PRO fit_linear_1dvec, fx, x0, vdata, weights, coeffs, coeffs_err, model, chisq, status, danidl_cppcode, ERRBAR = errbar, ITERATION_PAR = iteration_par, $
; Description: This module fits a two-parameter linear model (or line) to a one-dimensional pixel vector of
; input data "vdata". The model used is:
;
; y = m*fx*(x - x0) + c
;
; where x represents the pixel coordinates, fx is the x coordinate scale factor, x0 is the x
; coordinate offset, y represents the pixel values with data "vdata", and m and c are the
; coefficients of the linear model. The values of fx and x0 are specified by the input parameters
; "fx" and "x0" respectively. If required, the fit can be weighted via the parameter "weights".
; The fitted linear coefficients are returned via the parameter "coeffs" along with the status
; of the fit "status".
; In the case that the weights of the fit "weights" represent the inverse variance weights
; for the vector data "vdata", then the uncertainties on the fitted parameters are represented
; by "coeffs_err", and the chi squared of the fit is represented by "chisq".
; The module also provides the option of treating the weights as representing the 1-sigma
; uncertainties on the vector data "vdata", in which case the actual weights that are used in
; the fit are the inverse variance weights, and again the uncertainties on the fitted parameters
; are represented by "coeffs_err", and the chi squared of the fit is represented by "chisq".
; For further flexibility, the module provides the option of iterating the fitting process.
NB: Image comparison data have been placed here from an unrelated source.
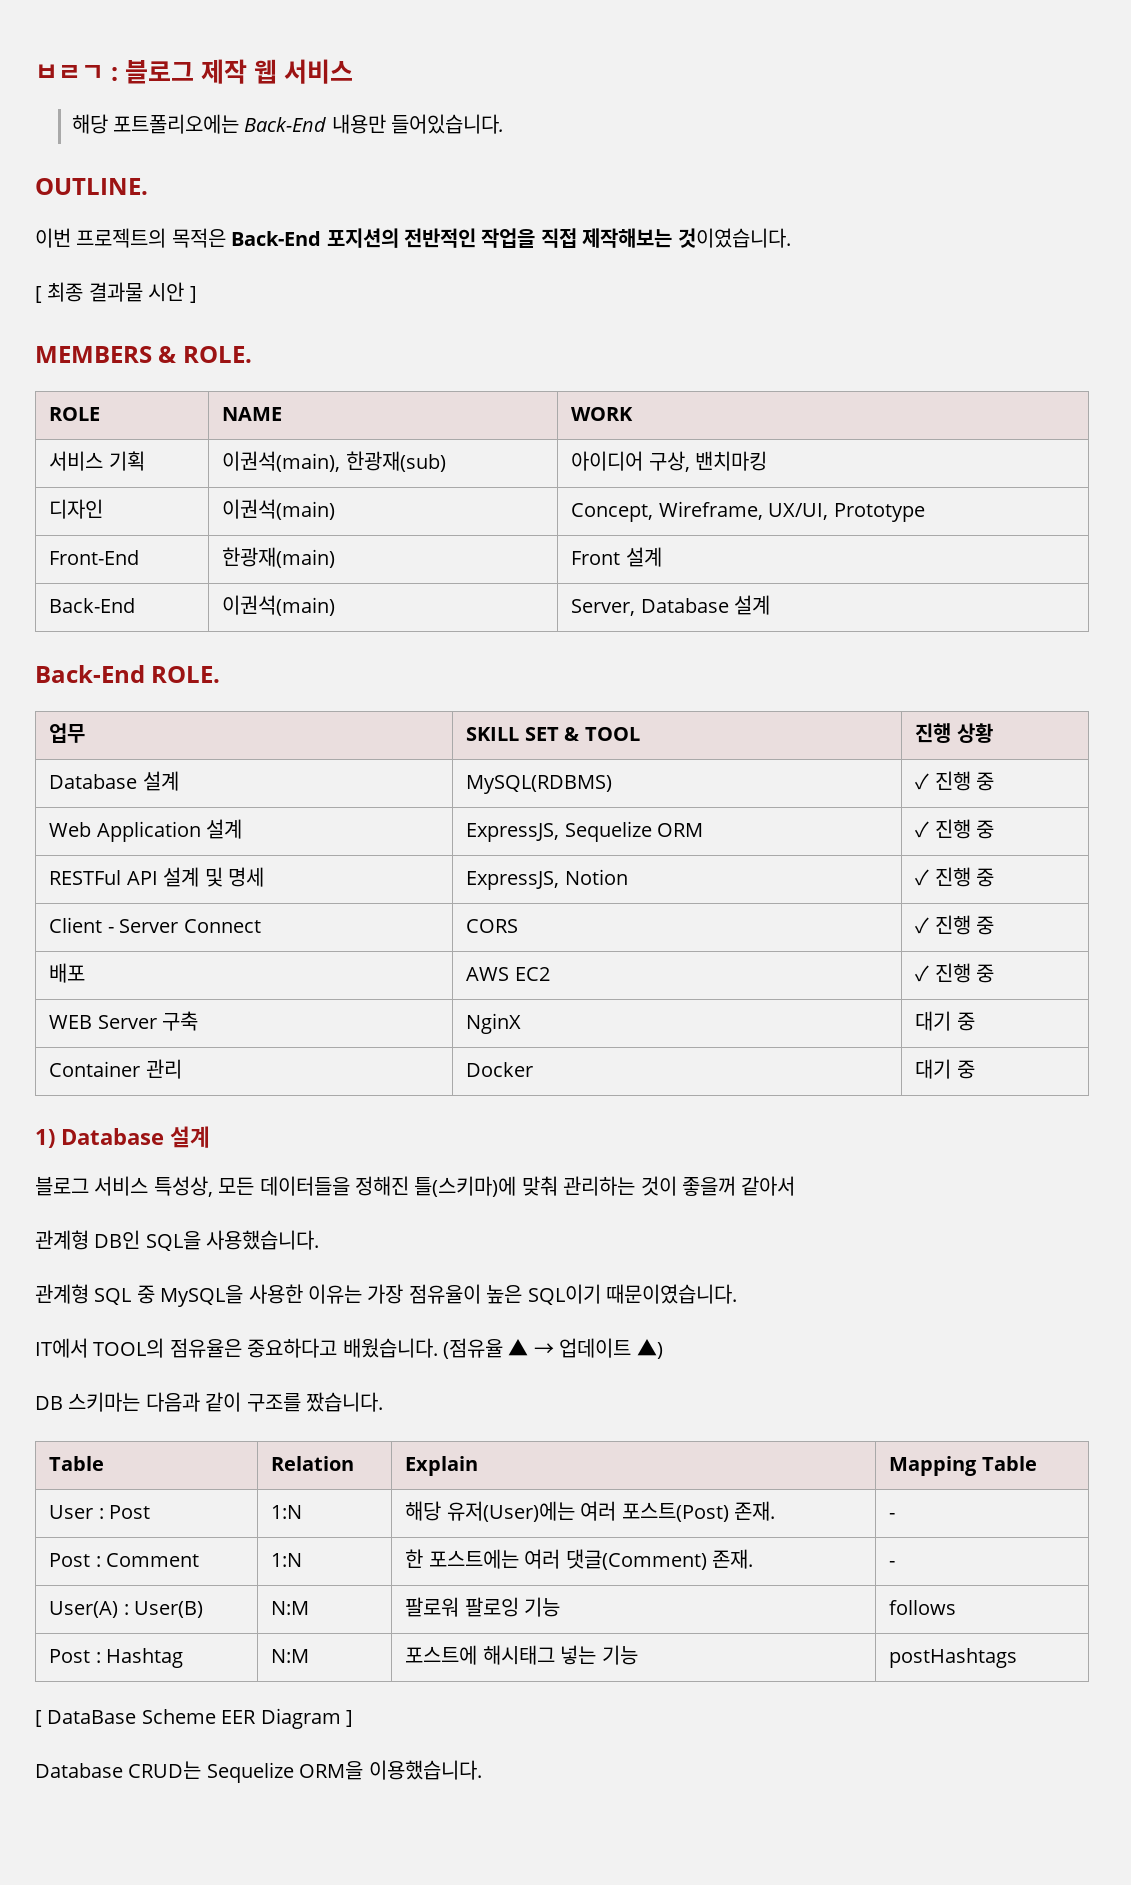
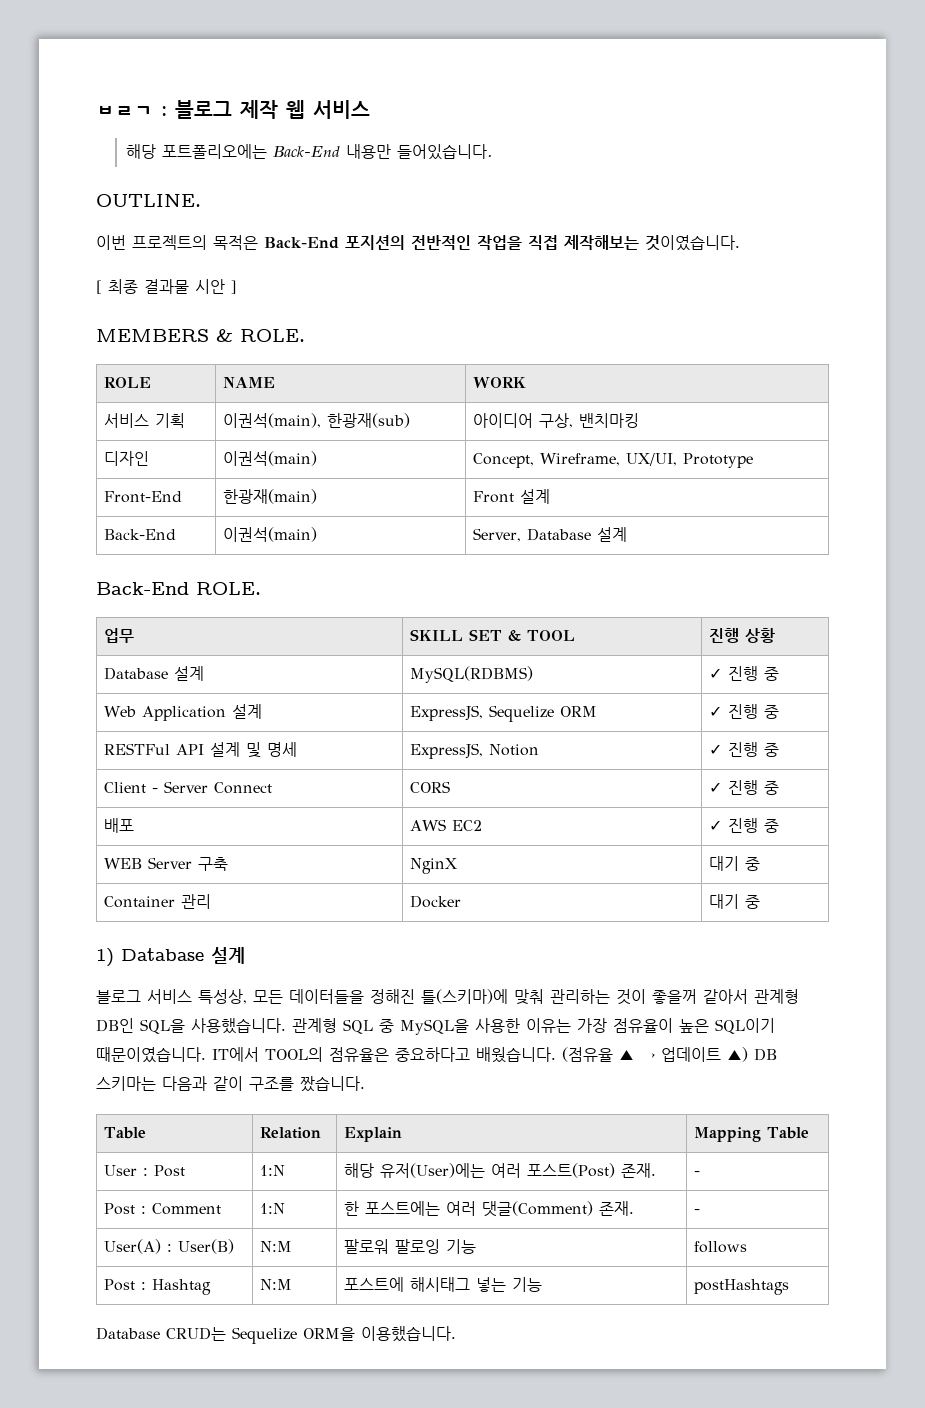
- 블로그 서비스 특성상, 모든 데이터들을 정해진 틀(스키마)에 맞춰 관리하는 것이 좋을꺼 같아서
- 관계형 DB인 SQL을 사용했습니다.
- 관계형 SQL 중 MySQL을 사용한 이유는 가장 점유율이 높은 SQL이기 때문이였습니다.
- IT에서 TOOL의 점유율은 중요하다고 배웠습니다.
+ 블로그 서비스 특성상, 모든 데이터들을 정해진 틀(스키마)에 맞춰 관리하는 것이 좋을꺼 같아서 관계형 DB인 SQL을 사용했습니다. 관계형 SQL 중 MySQL을 사용한 이유는 가장 점유율이 높은 SQL이기 때문이였습니다. IT에서 TOOL의 점유율은 중요하다고 배웠습니다.
- (점유율 ▲ → 업데이트 ▲)
- DB 스키마는 다음과 같이 구조를 짰습니다.
+ (점유율 ▲ → 업데이트 ▲) DB 스키마는 다음과 같이 구조를 짰습니다.
- [ DataBase Scheme EER Diagram ]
By
; setting the keyword ITERATION_PAR to an IDL structure that contains the six tags "method",
; "sigma", "maxrej", "permanent", "tol" and "maxiter" defined below (see under "Keywords"), the
; module will do the following.
; If "sigma" is positive, then the sigma-clip threshold S is taken to be the value of "sigma".
; If "sigma" is negative or zero, then the sigma-clip threshold S is calculated as sqrt(ln(Ngood)),
; where Ngood is the number of data values in "vdata" with positive weights. This expression for
; the sigma-clip threshold S may be derived from considerations of the Bayesian information
; criterion (BIC).
; If the tag "method" is set to "abs_resid", then, during each iteration of the fitting process,
; all data values with absolute residuals greater than S times the standard deviation of the
; residuals are flagged as candidate outliers. If the tag "method" is set to "norm_abs_resid",
; then, during each iteration of the fitting process, all data values with normalised absolute
; residuals greater than S, where the normalising factors are the square roots of the corresponding
; weights, are flagged as candidate outliers.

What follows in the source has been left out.